Mol Cell. 2012 Dec 28;48(6):849-62. doi: 10.1016/j.molcel.2012.11.001. Epub 2012 Dec 6.
Genome-wide DNA methylation reprogramming occurs in mouse primordial germ cells (PGCs) and preimplantation embryos, but the precise dynamics and biological outcomes are largely unknown. We have carried out whole-genome bisulfite sequencing (BS-Seq) and RNA-Seq across key stages from E6.5 epiblast to E16.5 PGCs. Global loss of methylation takes place during PGC expansion and migration with evidence for passive demethylation, but sequences that carry long-term epigenetic memory (imprints, CpG islands on the X chromosome, germline-specific genes) only become demethylated upon entry of PGCs into the gonads. The transcriptional profile of PGCs is tightly controlled despite global hypomethylation, with transient expression of the pluripotency network, suggesting that reprogramming and pluripotency are inextricably linked. Our results provide a framework for the understanding of the epigenetic ground state of pluripotency in the germline.

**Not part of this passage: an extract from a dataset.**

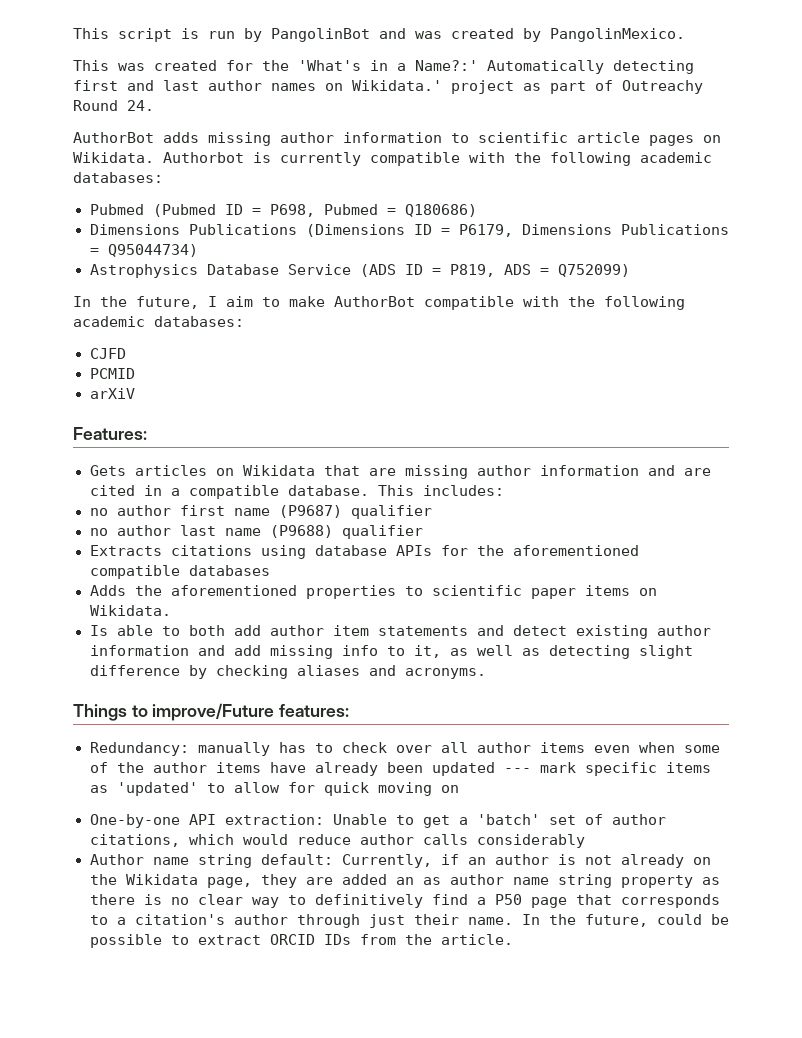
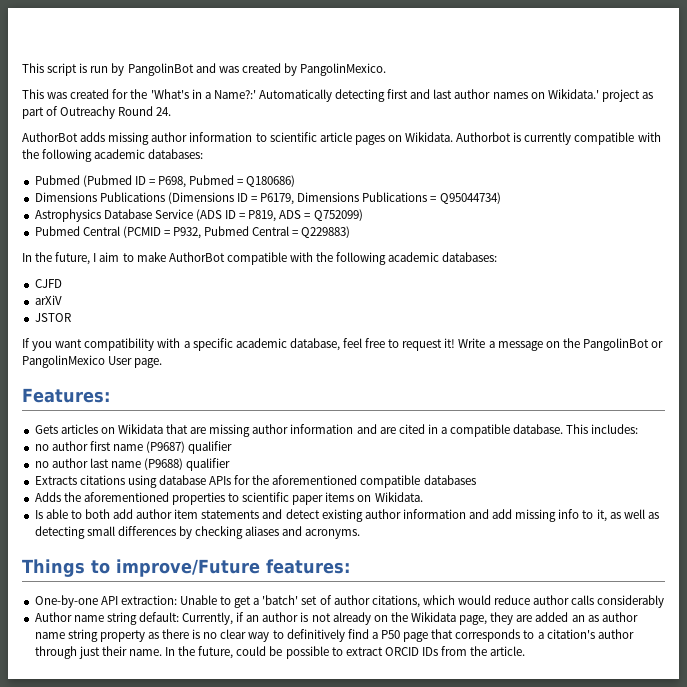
(630, 270) none -> [34,226,351,239] // Pubmed Central (PCMID = P932, Pubmed Central = Q229883)
[89,368,135,379] [89,388,135,399] PCMID // arXiV -> [34,295,62,305] [34,313,71,322] [22,338,664,351] [22,355,163,368] arXiV // JSTOR // If you want compatibility with a specific academic database, feel free to request it! Write a message on the PangolinBot or PangolinMexico User page.
[638,645,693,659] [89,665,180,676] slight difference -> [86,526,176,536] small differences
[89,742,720,756] [89,762,711,776] [89,782,459,796] // Redundancy: manually has to check over all author items even when some of the author items have already been updated --- mark specific items as 'updated' to allow for quick moving on -> (350, 566) none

基因组范围的 DNA 甲基化重编程发生在小鼠原始生殖细胞(PGCs)和胚胎植入前,但确切的动力学和生物学结果在很大程度上尚不清楚。我们已经对从 E6.5 上胚层到 E16.5 PGC 的关键阶段进行了全基因组亚硫酸氢盐测序(BS-Seq)和 RNA-Seq。在 PGC 扩增和迁移过程中,整体甲基化丢失,有证据表明存在被动去甲基化,但携带长期表观遗传记忆的序列(印记、X 染色体上的 CpG 岛、生殖系特异性基因)仅在 PGC 进入性腺时才被去甲基化。尽管整体低甲基化,但 PGC 的转录谱受到严格控制,具有多能性网络的短暂表达,表明重编程和多能性是不可分割的。我们的研究结果为理解生殖系中多能性的表观遗传基础状态提供了一个框架。